Maybe have Mt St Helens go off again for good measure. Yellowstone will go up later on.

KevinM
KevinM
September 9, 2023 10:40 am

feelthebern
Sep 9, 2023 10:27 AM

but DNC will not allow anyone they don’t want have a clear run

Not sure Dover.
Keep in mind that Biden was a disaster in the debates & wasn’t setting primaries on fire.
Then everyone pulled out & he was effectively the only one left.
Meaning, what ever things look like now, the donor class would have mapped out the who & when the real nominee will be revealed.

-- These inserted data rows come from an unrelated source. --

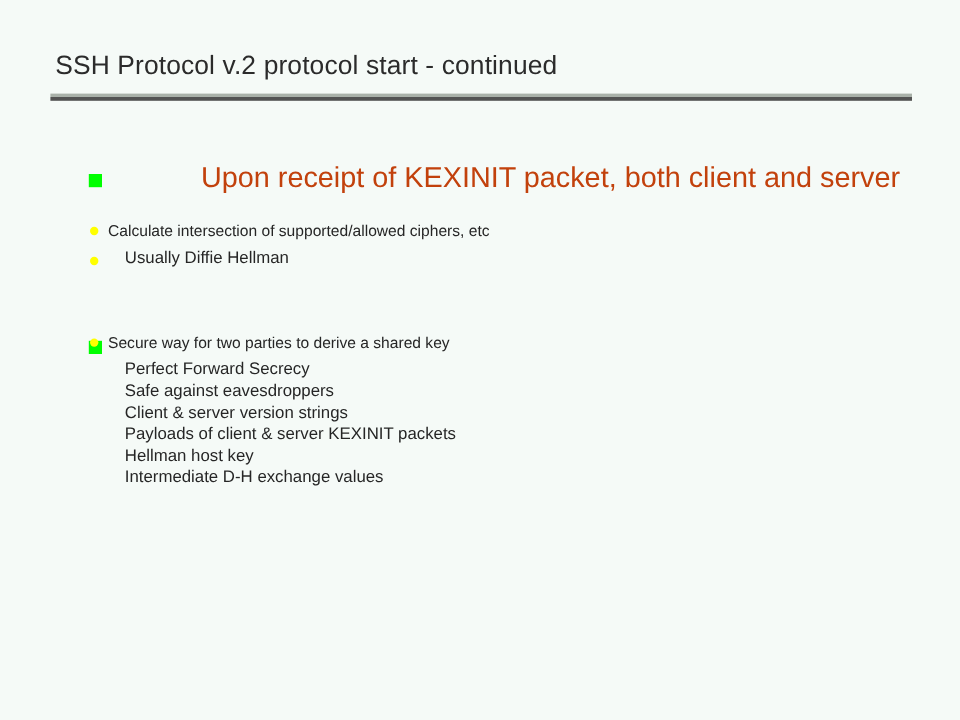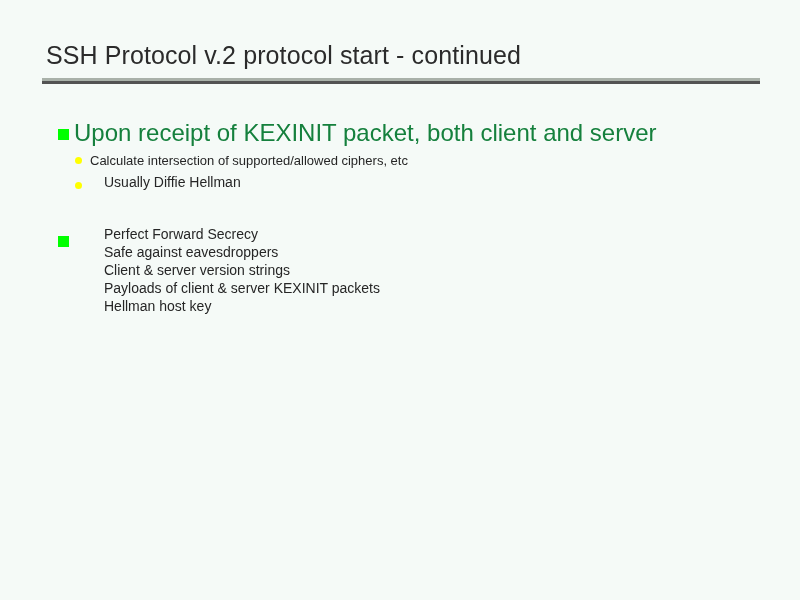"SSH Protocol v.2 protocol start" .slide-title { font-size: 25px -> 22px }
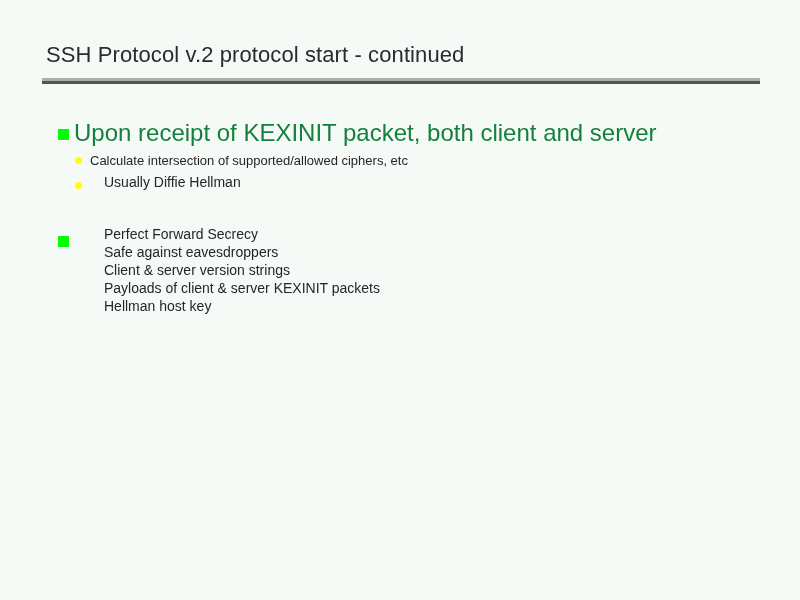"Upon receipt of KEXINIT packet," .lvl1 { color: #15803d -> #c2410c; margin: 0 -> 16px; text-align: none -> right }
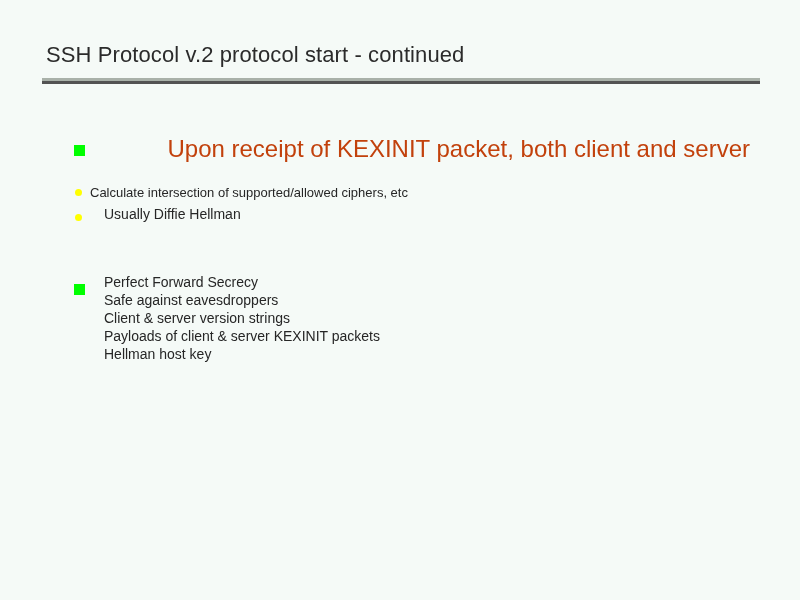"Secure way for two parties" div.lvl2 { html: none -> <div> <span></span> <span>Secure way for two parties to derive a shared key</span> </div> }
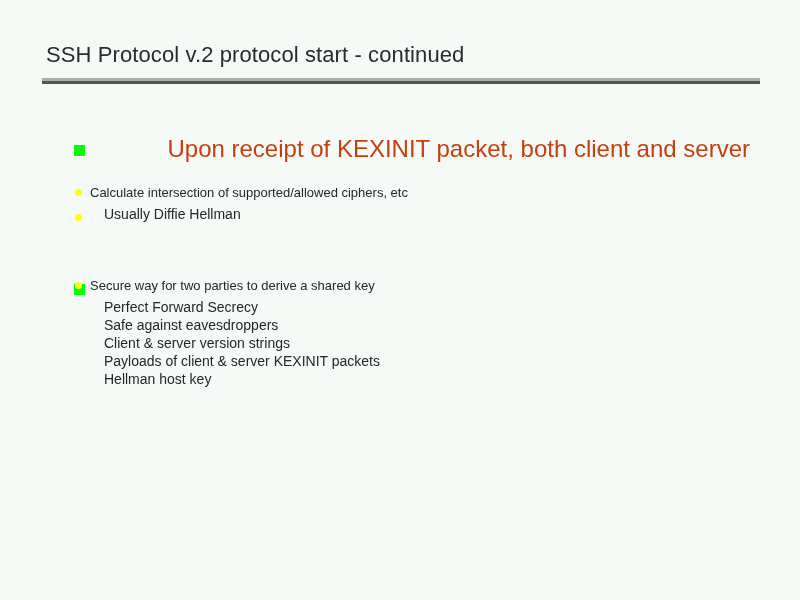"Intermediate D-H exchange values" div.lvl3 { html: none -> <div> <span>Intermediate D-H exchange values</span> </div> }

Precisely, he drew a crowd of journos at his public rallies, hardly anyone else, that’s why it was such a surprise when he won.

Johnny Rotten
September 9, 2023 10:40 am

Knuckle Dragger
Sep 9, 2023 10:30 AM
Upticks! Downticks!

And Dipsticks galore.

Elizabeth (Lizzie) Beare
Elizabeth (Lizzie) Beare
September 9, 2023 10:41 am

Aha. The arrival of the black hand.

I don’t mind at all. You have a choice.

H B Bear
H B Bear
September 9, 2023 10:41 am

The best jacarandas are still in Peshawar.

Roger
Roger
September 9, 2023 10:41 am

Not an escalation, or provocation of course.

Freedom of navigation in the Black Sea is crucial to world grain supplies.

The Russians have been harassing (disruption of GPS, for e.g.) and threatening shipping for some time now.

Tom
Tom
September 9, 2023 10:43 am

You can not give both a thumbs up & thumbs down on the same post.

Wut? That means that, unlike an American presidential election, you can’t rig it.

Monty will be furious.

Elizabeth (Lizzie) Beare
Elizabeth (Lizzie) Beare
September 9, 2023 10:44 am

Also, everyone note, the ticks up or down are not obligatory.

You don’t have to vote at all. And it is no sin to be without upticks.

I’m restricting my usage. No point in devaluing the currency.

calli
calli
September 9, 2023 10:46 am

I see we have become gladiatorial again.

Hail, Dover. We, who are about to receive downticks, salute you.

Jorge
Jorge
September 9, 2023 10:47 am

My thoughts are, if you are deemed too old to be sent to jail, what business do you have running for president?
And that applies to any candidate.

September 9, 2023
WASHINGTON (AP) — Former House Speaker Nancy Pelosi said Friday that she will seek reelection to Congress in 2024 as Democrats try to win back the majority.

Pelosi, 83, made the announcement before volunteers and labor allies in the San Francisco area district she has represented for more than 35 years.

“Now more than ever our City needs us to advance San Francisco values and further our recovery,” Pelosi said in a tweet.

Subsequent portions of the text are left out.